Les pigeons peuvent être superstitieux

Pigeon standing on concrete Snehaaaa Patel/Shutterstock

Bien qu’il existe d’autres exemples, il est intéressant de terminer avec un cas qui éclaire davantage ce que signifie réellement « religion », notamment en ce qui concerne la croyance et l’espoir en des forces invisibles. Pour cela, nous nous tournons vers une source improbable : le modeste et omniprésent pigeon. Et nous évoquons quelques expériences scientifiques qui ont plus ou moins provoqué chez les pigeons un comportement pouvant être interprété comme religieux — du moins pour l’œil humain.

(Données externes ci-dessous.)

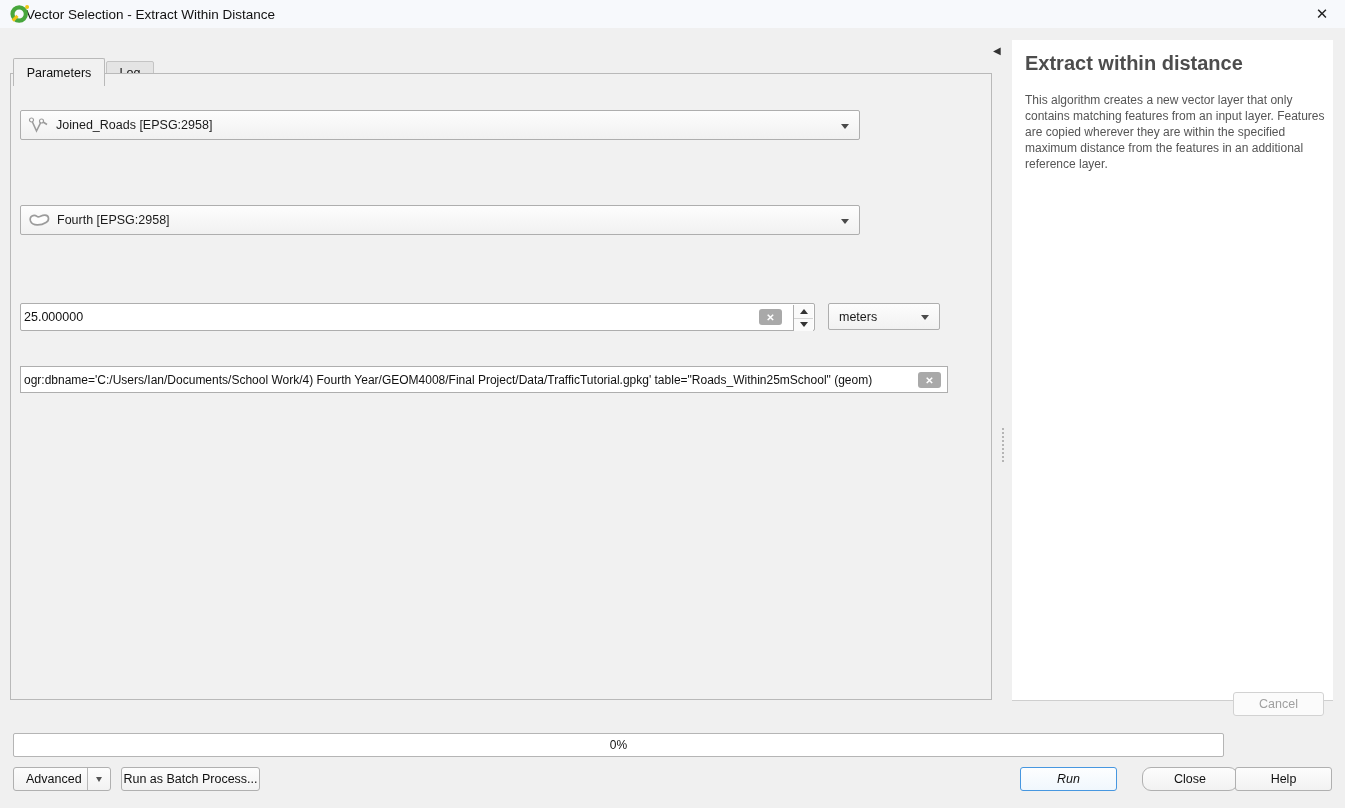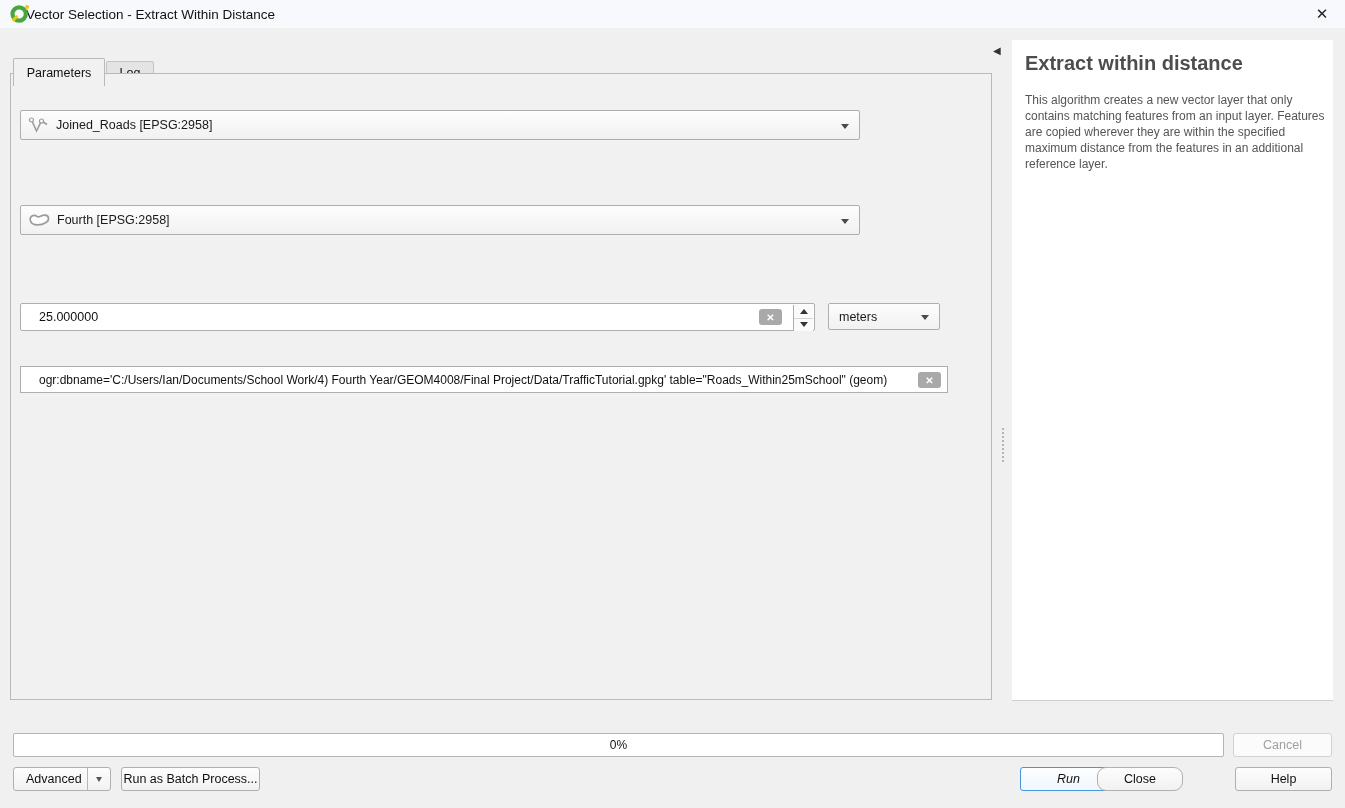--- a/index.html
+++ b/index.html
@@ -58,7 +58,7 @@
   .checkbox-row.disabled .cb-label { color:#a7a7a7; }
 
   .text-input { position:absolute; height:28px; background:#fff; border:1px solid #aeaeae; border-radius:2px;
-    font-family:"Liberation Sans",sans-serif; font-size:12.5px; color:#111; padding:0 30px 0 18px; }
+    font-family:"Liberation Sans",sans-serif; font-size:12.5px; color:#111; padding:0 30px 0 3px; }
   .clear-icon { position:absolute; width:23px; height:16px; background:#a9a9a9; border-radius:3px;
     color:#fff; font-size:10px; font-weight:bold; display:flex; align-items:center; justify-content:center;
     cursor:pointer; }

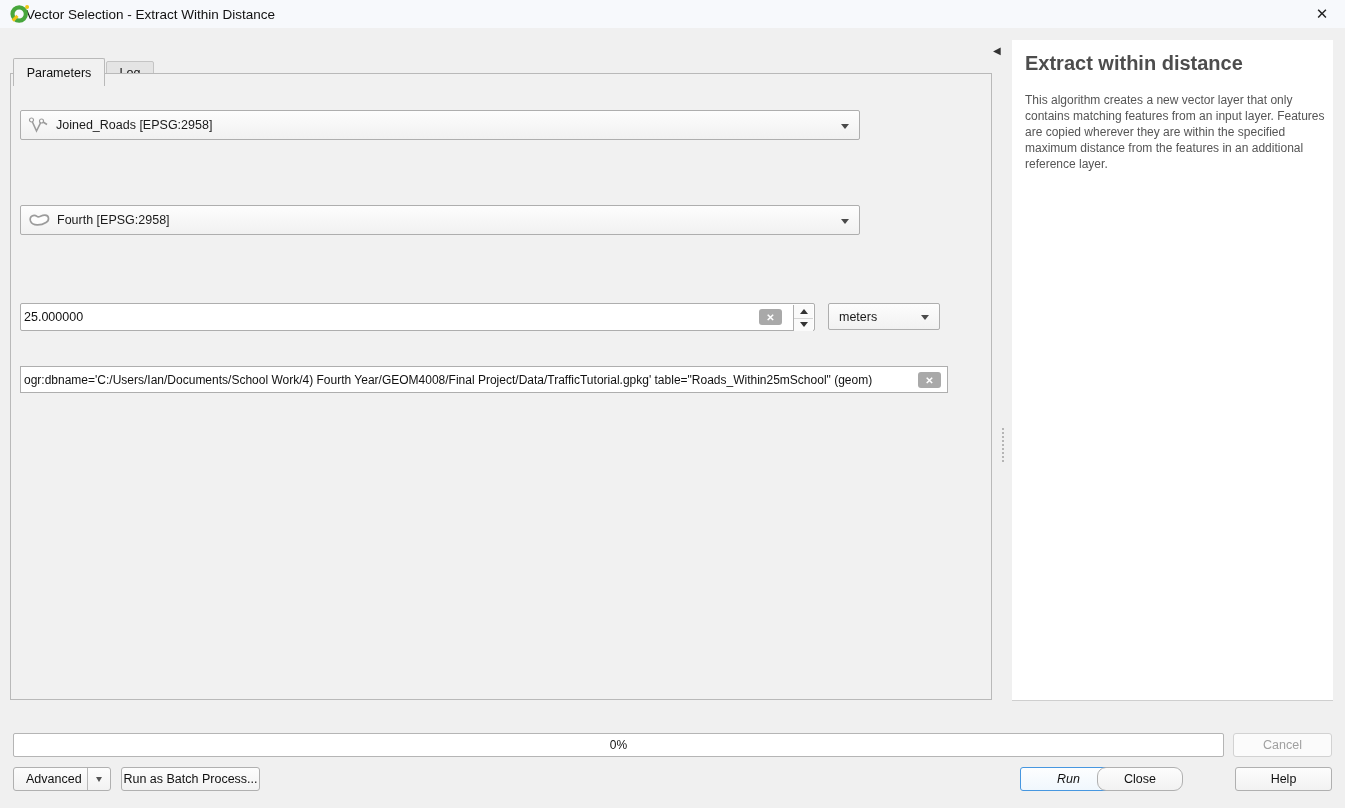--- a/index.html
+++ b/index.html
@@ -246,7 +246,7 @@
   <div class="progress">
     <span>0%</span>
   </div>
-  <div class="btn disabled" style="left:1233px; top:733px; width:99px;">Cancel</div>
+  <div class="btn disabled" style="left:1233px; top:692px; width:91px;">Cancel</div>
 
   <div class="btn" style="left:13px; top:767px; width:98px; justify-content:flex-start; padding-left:12px;">
     <span>Advanced</span>

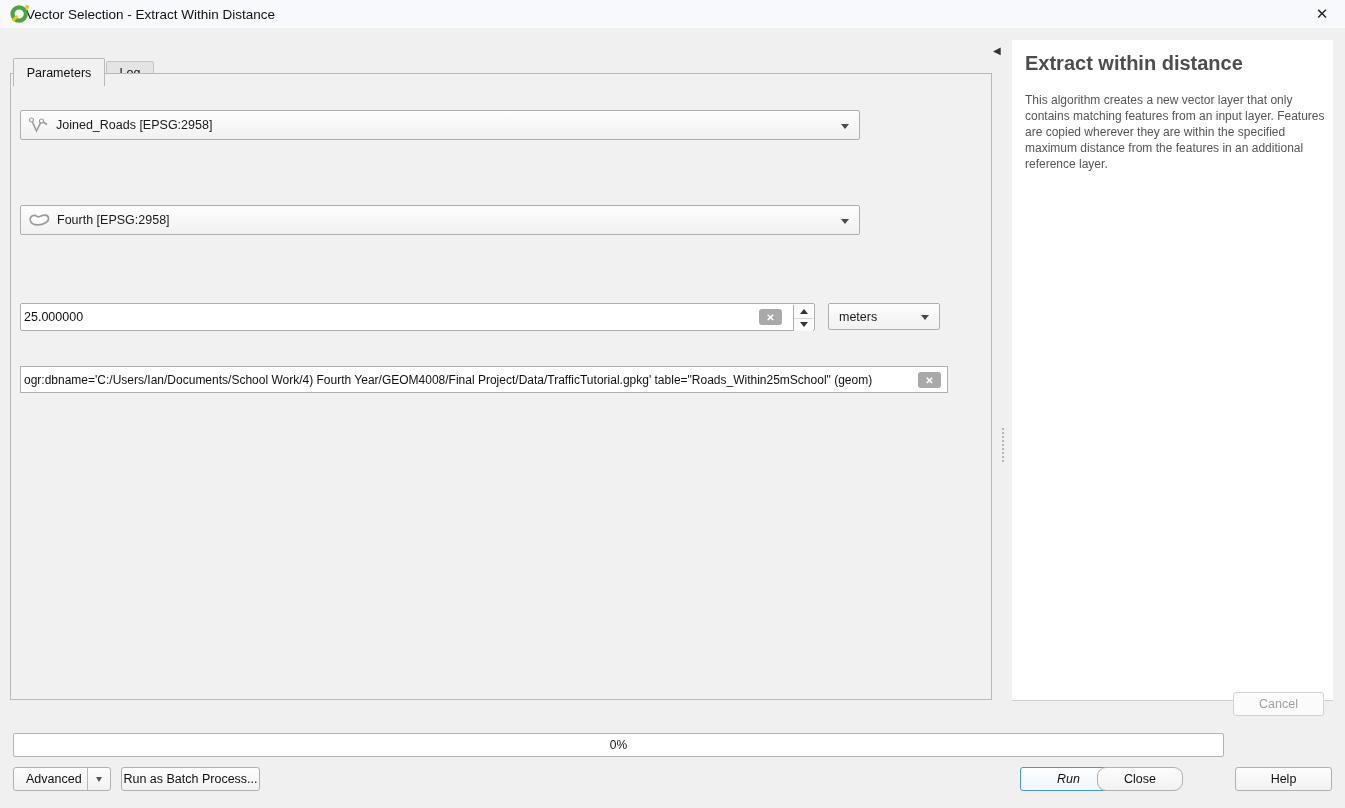--- a/index.html
+++ b/index.html
@@ -257,7 +257,7 @@
   <div class="btn" style="left:121px; top:767px; width:139px;">Run as Batch Process...</div>
 
   <div class="btn default" style="left:1020px; top:767px; width:97px;font-style:italic;">Run</div>
-  <div class="btn" style="left:1097px; top:767px; width:86px;border-radius:9px;">Close</div>
+  <div class="btn" style="left:1142px; top:767px; width:96px;border-radius:9px;">Close</div>
   <div class="btn" style="left:1235px; top:767px; width:97px;">Help</div>
 
 </div>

Un article publié en 1948 (via le département de psychologie du Hanover College) décrit une expérience où un pigeon recevait de la nourriture toutes les 15 secondes, indépendamment de son comportement. Mais, comme le pigeon ne savait pas ce qui déclenchait la distribution de nourriture, pensant apparemment recevoir de la nourriture en fonction de son propre comportement, il a commencé à adopter des séries de mouvements physiques apparemment aléatoires pour obtenir la nourriture. Cela incluait de sautiller d’un pied sur l’autre. En d’autres termes, et comme l’explique plus en détail Nautilus : le pigeon a montré un comportement superstitieux, c’est-à-dire un type de ritualisme destiné à provoquer un changement dans le monde naturel — une manière moins flatteuse de décrire la religion que la communion avec le divin, mais qui correspond néanmoins à la définition de la religion, voire de la magie rituelle. Il est raisonnable de penser que de nombreux autres animaux pourraient se retrouver à faire de même dans des circonstances similaires.

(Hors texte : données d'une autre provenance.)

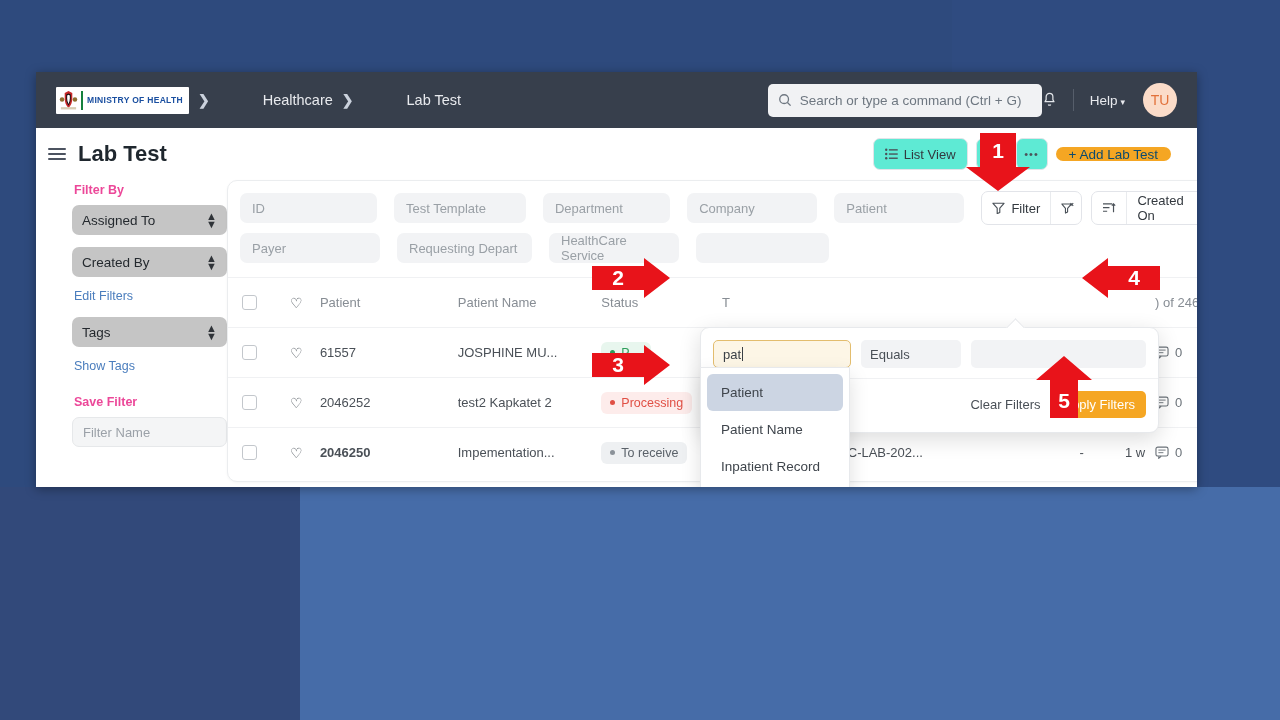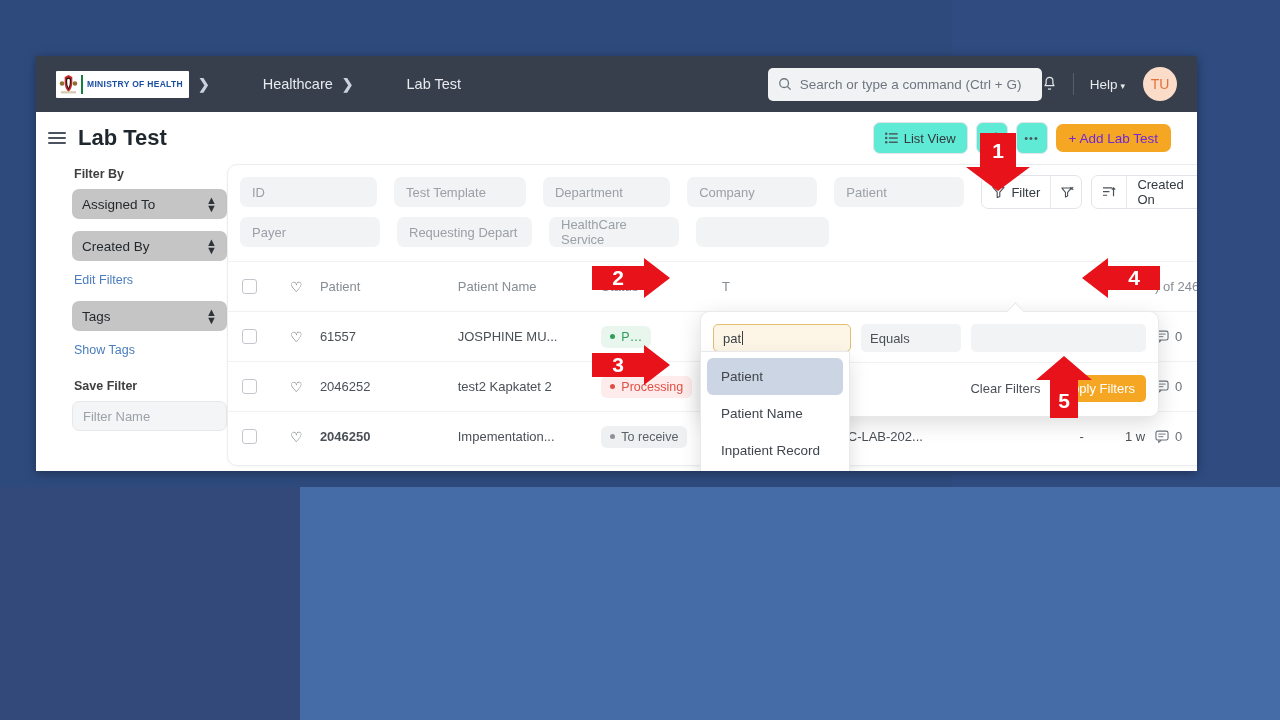--- a/index.html
+++ b/index.html
@@ -34,7 +34,7 @@
   
   .window {
     position: absolute;
-    left: 36px; top: 56px;
+    left: 36px; top: 72px;
     width: 1161px; height: 415px;
     background: #ffffff;
     overflow: hidden;

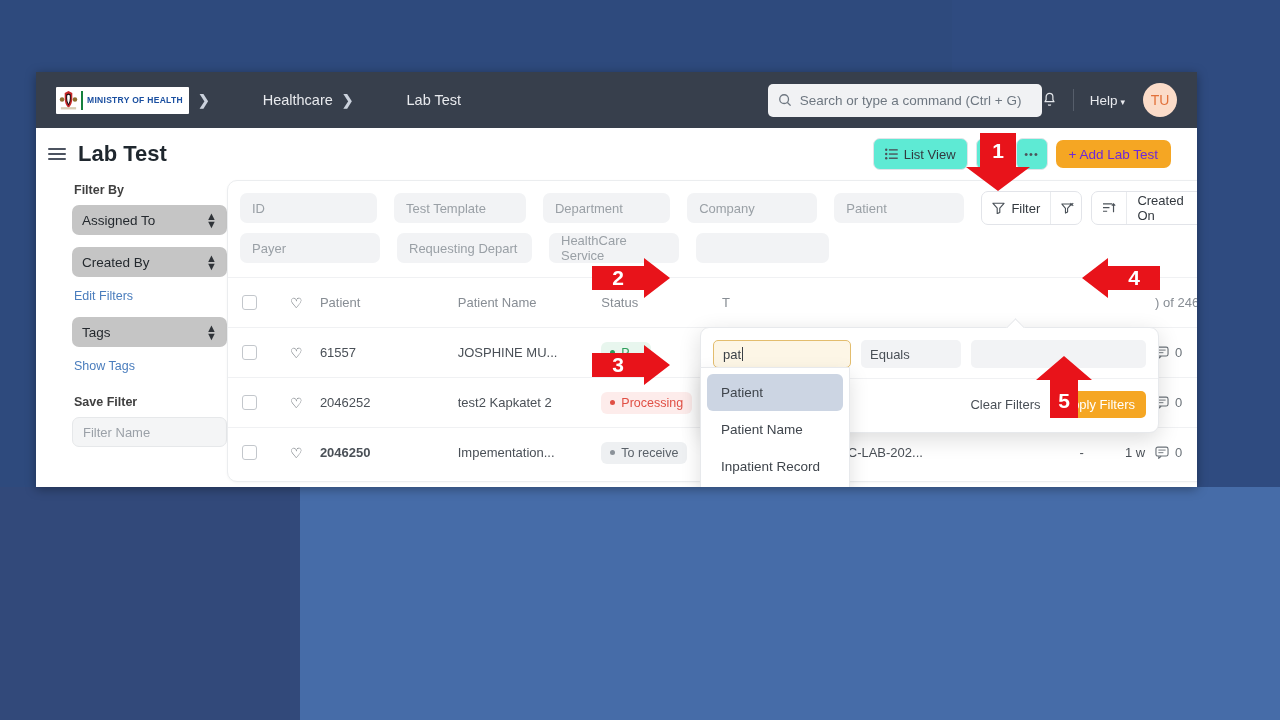--- a/index.html
+++ b/index.html
@@ -113,8 +113,8 @@
   }
   .btn.icon-only { width: 32px; padding: 0; }
   .btn-primary {
-    background: #f5a623; border:none; color:#6d28d9; font-size:13.5px;
-    height: 28px; border-radius: 7px; padding: 0 13px;
+    background: #f5a623; border:none; color:#0c4a6e; font-size:13.5px;
+    height: 14px; border-radius: 7px; padding: 0 13px;
     display:flex; align-items:center; cursor:pointer;
   }
 

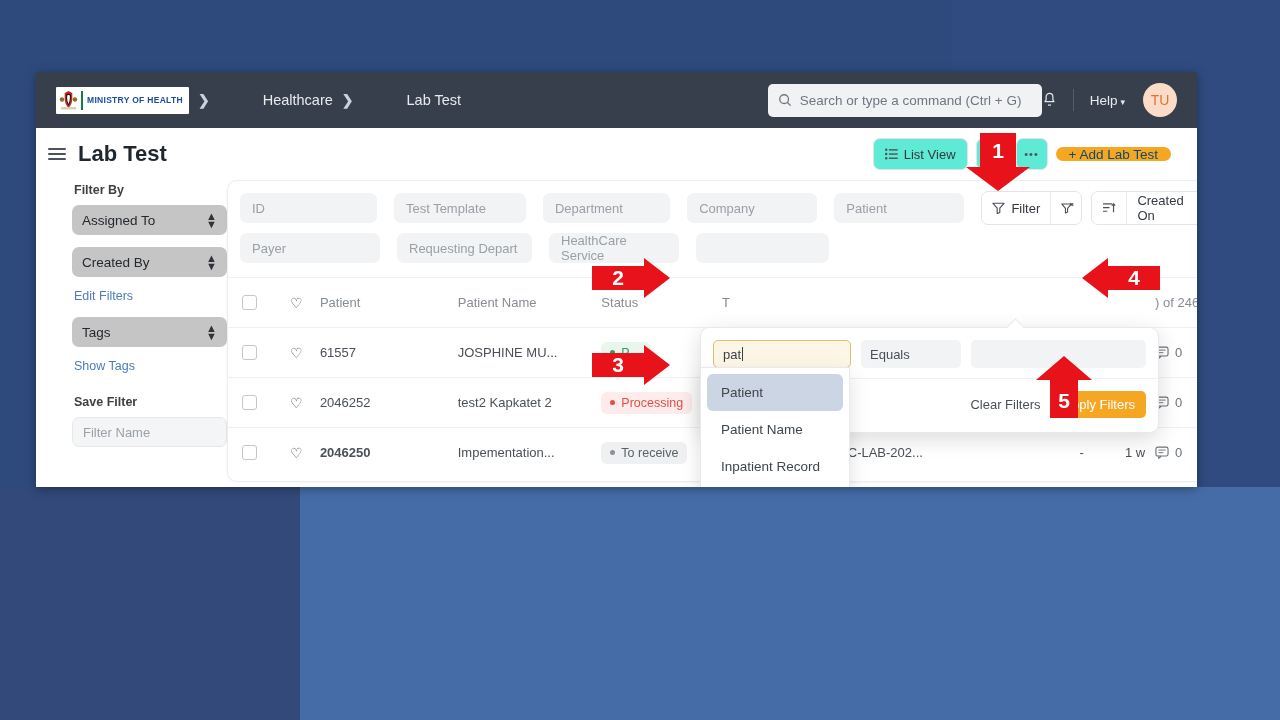--- a/index.html
+++ b/index.html
@@ -125,7 +125,7 @@
     position: relative;
   }
   .side-label {
-    color: #404040; font-size: 12.5px; font-weight: 600; margin: 3px 0 8px 2px;
+    color: #ec4899; font-size: 12.5px; font-weight: 600; margin: 3px 0 8px 2px;
   }
   .side-label.save { margin-top: 22px; }
   .side-select {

La même étude a également mis en évidence un lien entre des manifestations apparemment religieuses et l’utilisation de drogues. Des pigeons ayant reçu des drogues hallucinogènes adoptaient une posture indiquant, « soumission, émerveillement, et admiration devant un être suprême », selon un article de 1977, Religious Behavior in Animals and Man: Drug-Induced Effects, publié dans le Journal of Drug Issues.